== PROVIDED ENTRIES ==

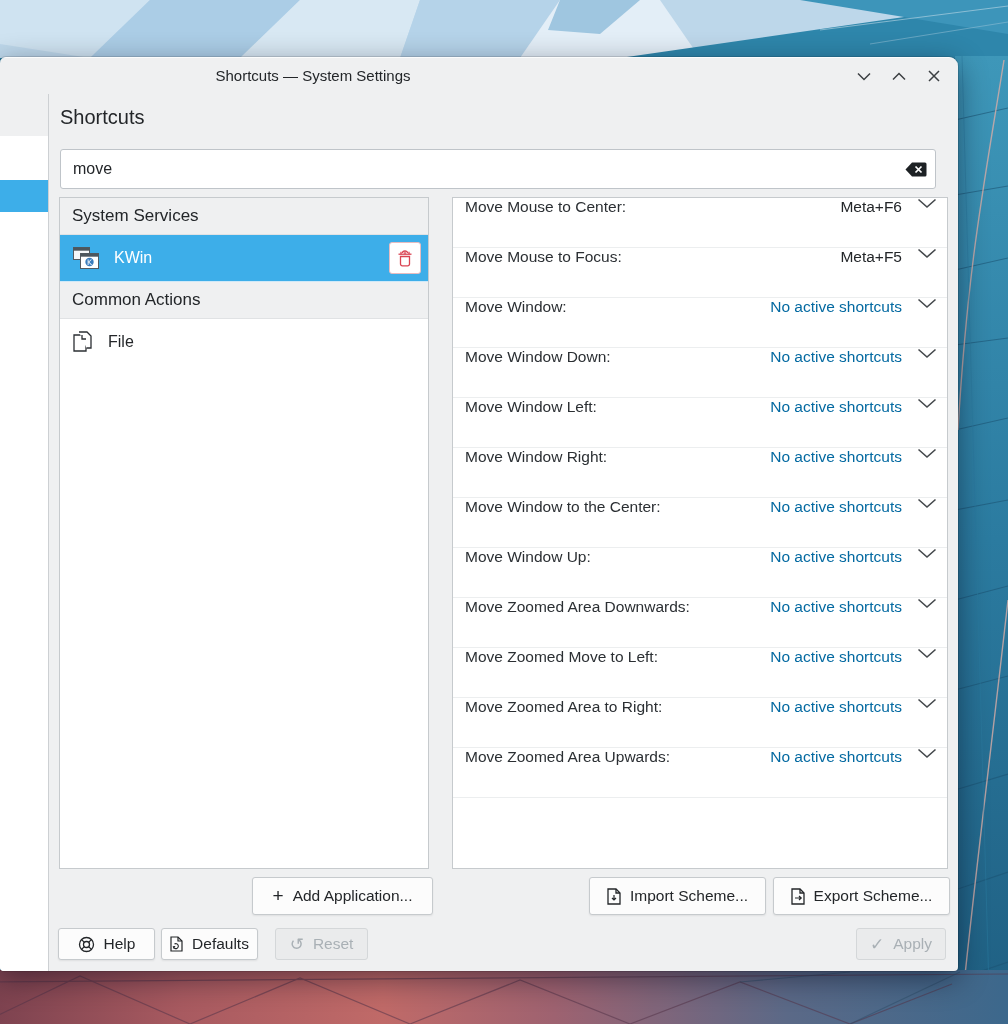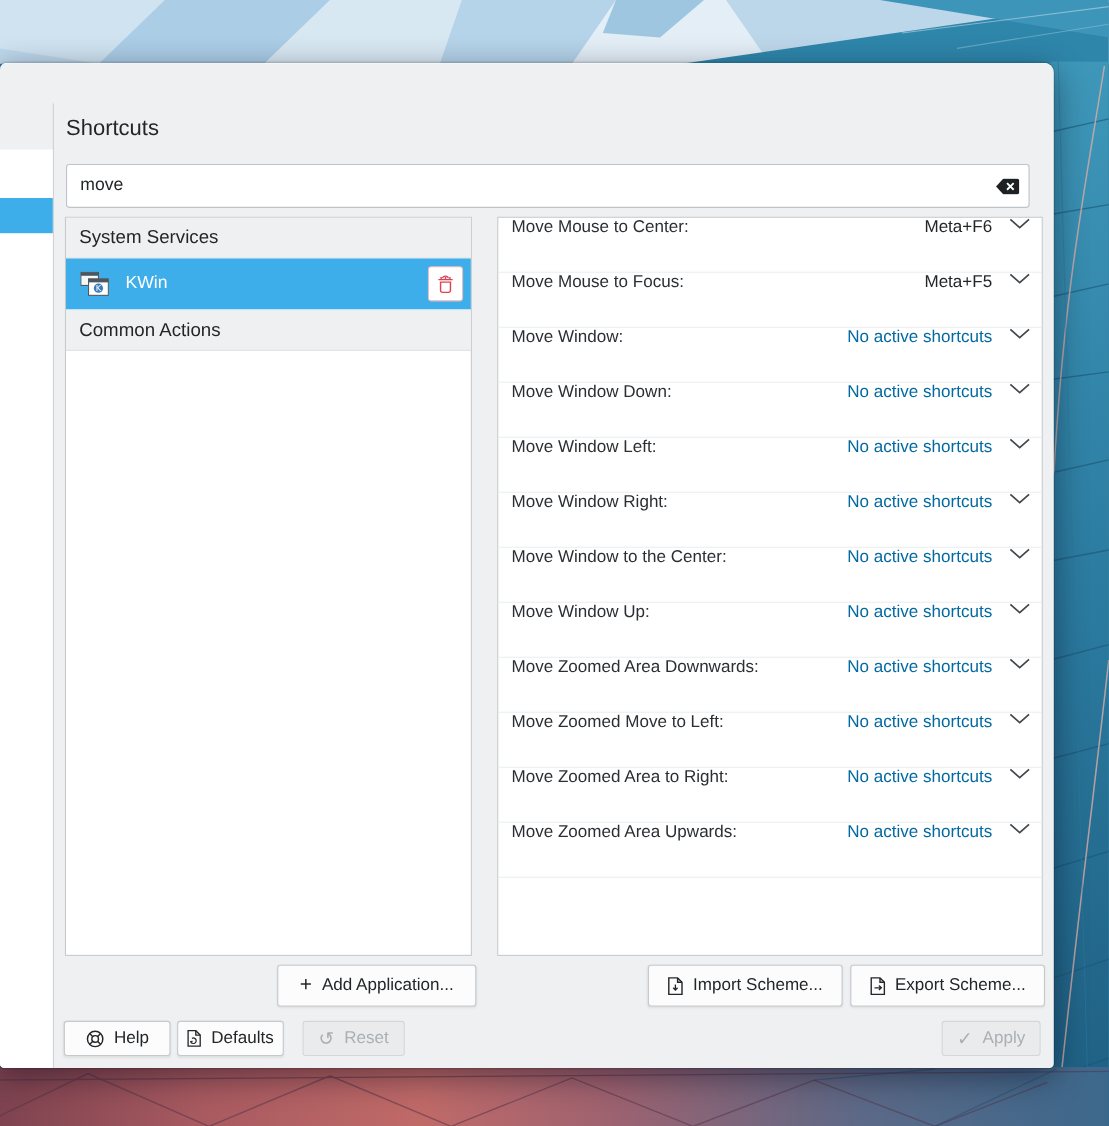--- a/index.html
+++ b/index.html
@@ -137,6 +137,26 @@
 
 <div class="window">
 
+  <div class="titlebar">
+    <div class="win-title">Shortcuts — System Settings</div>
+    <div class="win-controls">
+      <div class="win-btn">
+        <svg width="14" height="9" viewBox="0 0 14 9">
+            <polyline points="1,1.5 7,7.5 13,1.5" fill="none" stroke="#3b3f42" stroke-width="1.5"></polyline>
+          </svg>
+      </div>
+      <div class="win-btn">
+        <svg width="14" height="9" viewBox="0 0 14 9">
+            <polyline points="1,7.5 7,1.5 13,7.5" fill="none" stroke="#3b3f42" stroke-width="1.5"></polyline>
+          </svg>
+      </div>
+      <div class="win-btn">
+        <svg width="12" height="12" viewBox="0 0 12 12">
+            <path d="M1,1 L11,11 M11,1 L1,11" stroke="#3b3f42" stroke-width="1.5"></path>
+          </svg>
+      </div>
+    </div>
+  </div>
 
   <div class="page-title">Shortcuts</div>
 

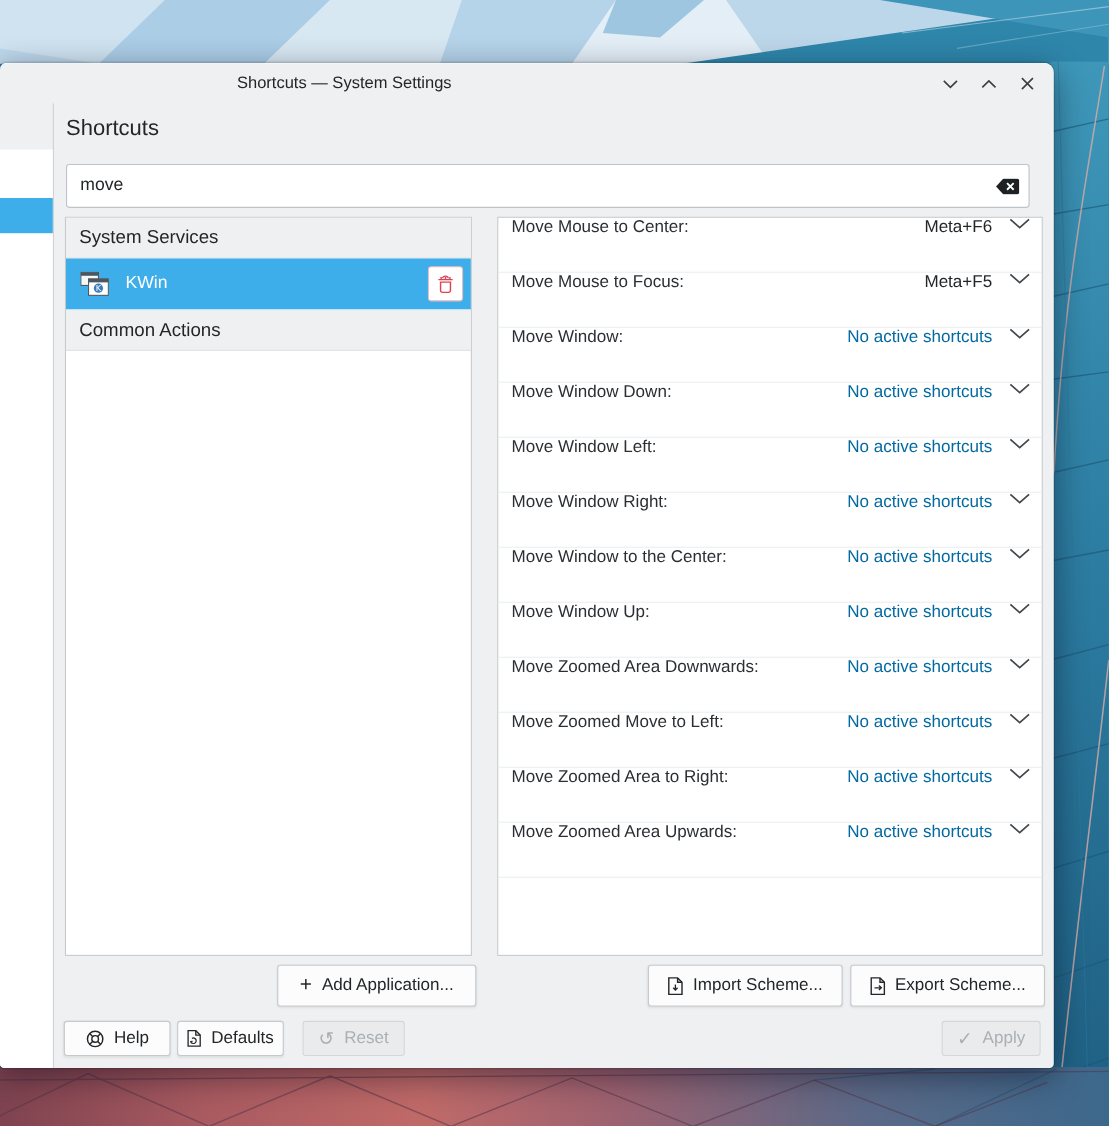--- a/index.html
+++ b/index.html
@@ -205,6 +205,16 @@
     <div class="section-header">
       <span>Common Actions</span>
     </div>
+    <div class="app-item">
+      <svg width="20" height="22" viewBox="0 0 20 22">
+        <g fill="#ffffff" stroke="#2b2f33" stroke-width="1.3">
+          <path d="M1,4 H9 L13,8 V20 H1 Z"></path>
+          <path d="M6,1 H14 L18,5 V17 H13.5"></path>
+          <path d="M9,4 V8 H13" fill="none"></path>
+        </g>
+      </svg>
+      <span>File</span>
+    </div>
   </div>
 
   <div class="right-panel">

===
== PROVIDED ENTRIES ==

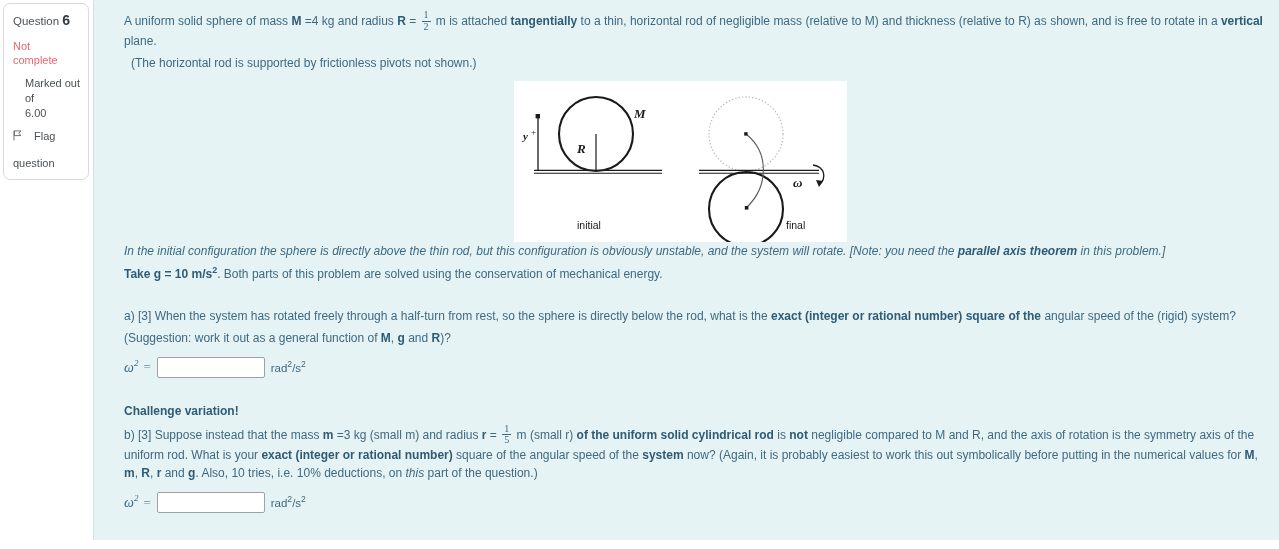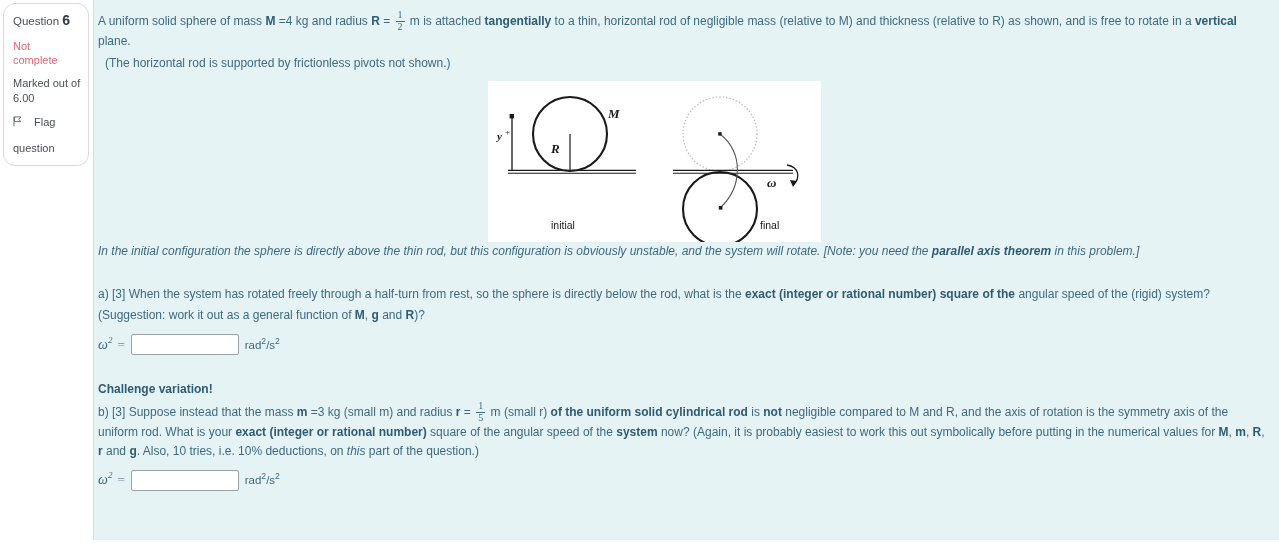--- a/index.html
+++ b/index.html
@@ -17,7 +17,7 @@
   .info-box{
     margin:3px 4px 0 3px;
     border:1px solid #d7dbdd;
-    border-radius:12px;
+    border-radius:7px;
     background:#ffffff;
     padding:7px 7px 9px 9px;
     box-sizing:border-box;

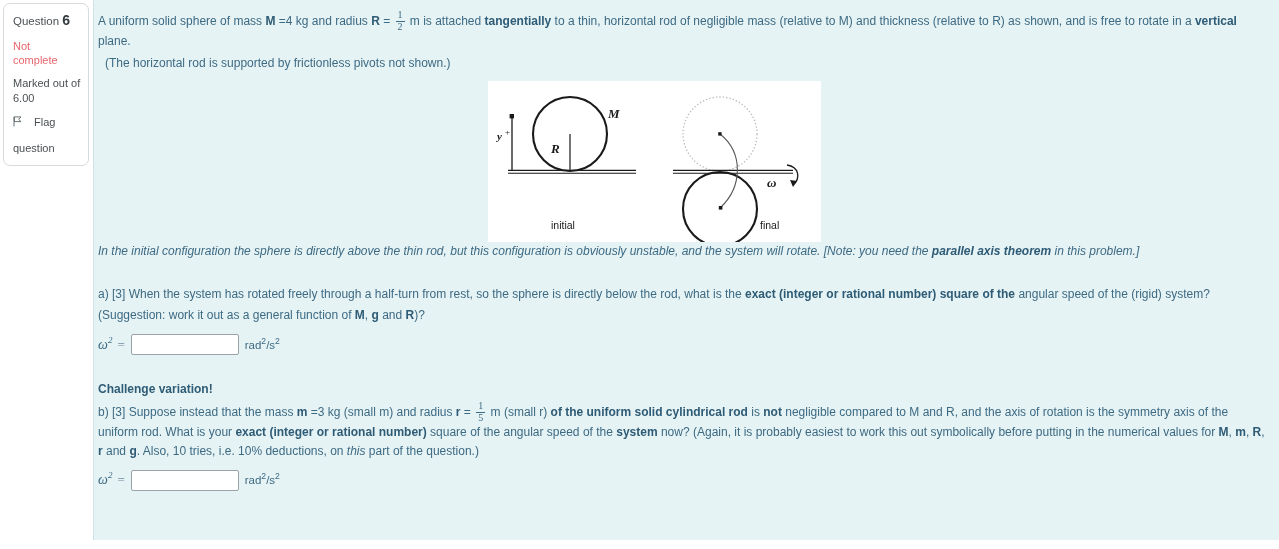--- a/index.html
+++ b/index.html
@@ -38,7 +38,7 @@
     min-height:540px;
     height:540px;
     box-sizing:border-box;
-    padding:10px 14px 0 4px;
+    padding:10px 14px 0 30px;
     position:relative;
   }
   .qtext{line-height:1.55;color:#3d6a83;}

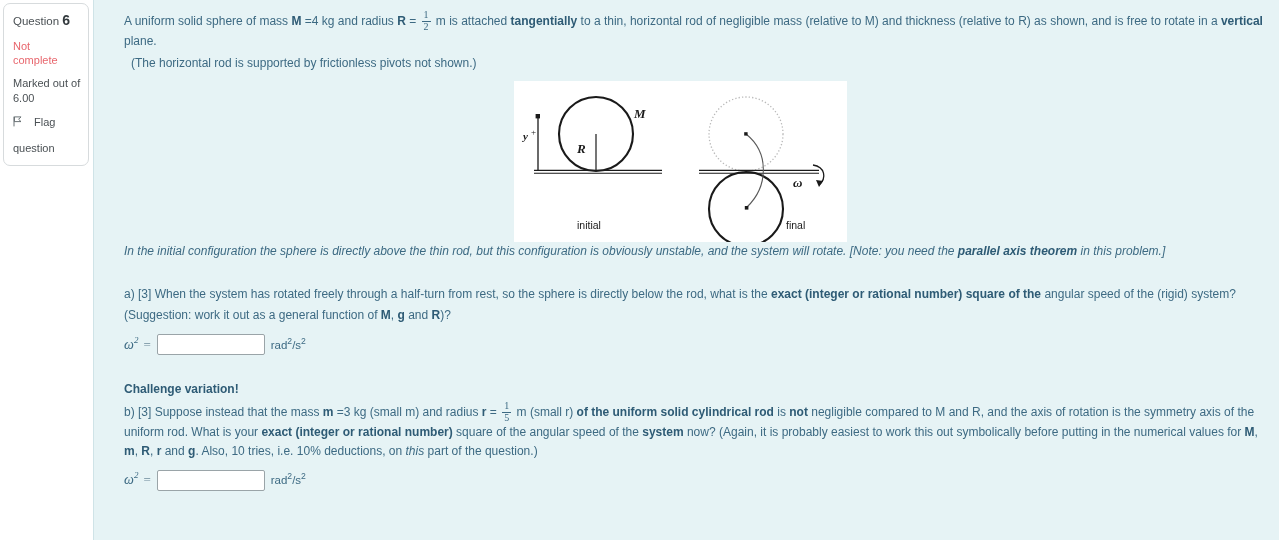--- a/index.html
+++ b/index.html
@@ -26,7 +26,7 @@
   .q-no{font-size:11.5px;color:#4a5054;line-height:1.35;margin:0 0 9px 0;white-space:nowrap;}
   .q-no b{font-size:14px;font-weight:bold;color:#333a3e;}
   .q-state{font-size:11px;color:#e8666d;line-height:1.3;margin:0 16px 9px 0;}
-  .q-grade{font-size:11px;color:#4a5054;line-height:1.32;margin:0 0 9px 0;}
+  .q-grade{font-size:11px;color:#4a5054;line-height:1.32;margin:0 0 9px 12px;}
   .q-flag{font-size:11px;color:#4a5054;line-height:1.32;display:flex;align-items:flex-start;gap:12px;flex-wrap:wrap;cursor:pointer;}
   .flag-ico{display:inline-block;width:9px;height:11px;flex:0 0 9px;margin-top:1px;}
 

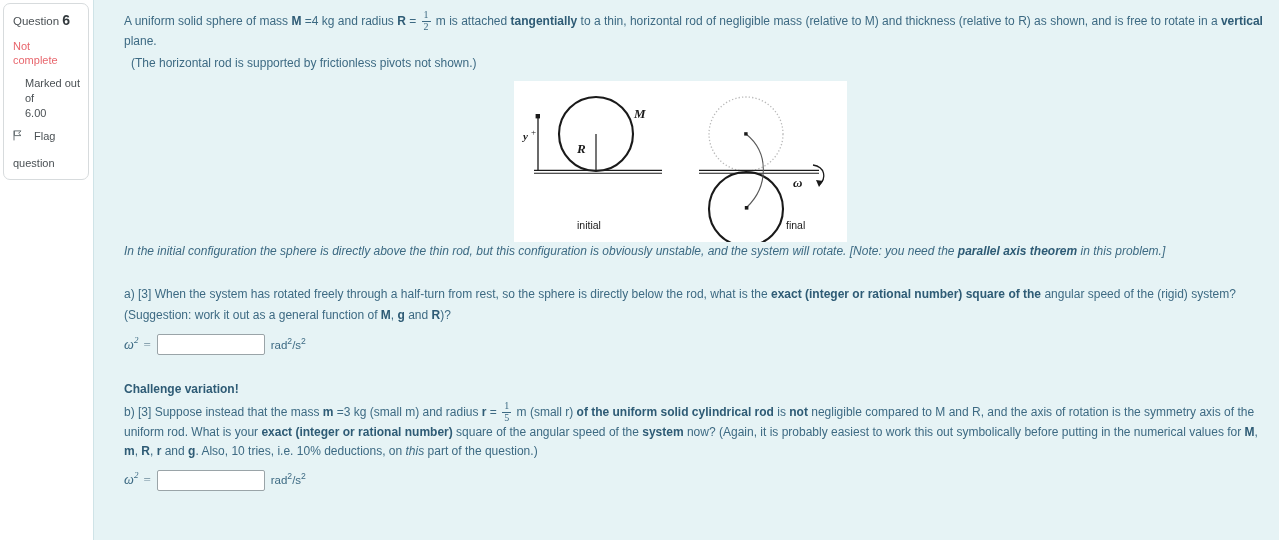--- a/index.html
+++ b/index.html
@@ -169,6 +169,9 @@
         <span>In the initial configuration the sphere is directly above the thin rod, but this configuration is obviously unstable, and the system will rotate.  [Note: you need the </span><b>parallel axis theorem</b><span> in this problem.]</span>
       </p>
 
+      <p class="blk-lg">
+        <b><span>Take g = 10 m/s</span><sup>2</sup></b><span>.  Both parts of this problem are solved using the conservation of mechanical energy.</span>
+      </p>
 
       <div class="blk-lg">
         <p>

===
== PROVIDED ENTRIES ==

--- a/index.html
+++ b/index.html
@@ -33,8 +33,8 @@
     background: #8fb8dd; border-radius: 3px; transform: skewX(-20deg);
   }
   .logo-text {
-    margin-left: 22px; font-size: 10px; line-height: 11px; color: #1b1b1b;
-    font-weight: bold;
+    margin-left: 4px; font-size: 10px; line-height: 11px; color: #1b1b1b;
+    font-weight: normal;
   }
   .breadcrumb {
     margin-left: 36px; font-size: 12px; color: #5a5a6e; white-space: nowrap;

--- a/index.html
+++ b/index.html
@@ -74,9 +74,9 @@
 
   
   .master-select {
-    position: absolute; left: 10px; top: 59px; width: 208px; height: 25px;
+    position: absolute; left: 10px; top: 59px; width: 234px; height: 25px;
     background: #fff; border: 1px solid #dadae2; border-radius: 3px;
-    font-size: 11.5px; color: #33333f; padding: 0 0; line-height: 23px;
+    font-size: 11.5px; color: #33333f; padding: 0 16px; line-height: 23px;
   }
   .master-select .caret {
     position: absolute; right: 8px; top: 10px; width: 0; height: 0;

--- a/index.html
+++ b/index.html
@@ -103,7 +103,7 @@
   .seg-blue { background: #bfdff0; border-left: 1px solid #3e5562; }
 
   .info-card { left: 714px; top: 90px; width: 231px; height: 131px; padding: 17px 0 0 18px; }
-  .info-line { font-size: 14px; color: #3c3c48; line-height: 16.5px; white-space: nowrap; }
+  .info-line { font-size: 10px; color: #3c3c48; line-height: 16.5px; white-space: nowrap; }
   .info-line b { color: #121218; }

===

_TASK STATEMENT_. All lines in the entries above that hold the word "right" need to be copied.

_TASK SOLUTION_.
   <div class="right-panel">
     position: absolute; right: 8px; top: 10px; width: 0; height: 0;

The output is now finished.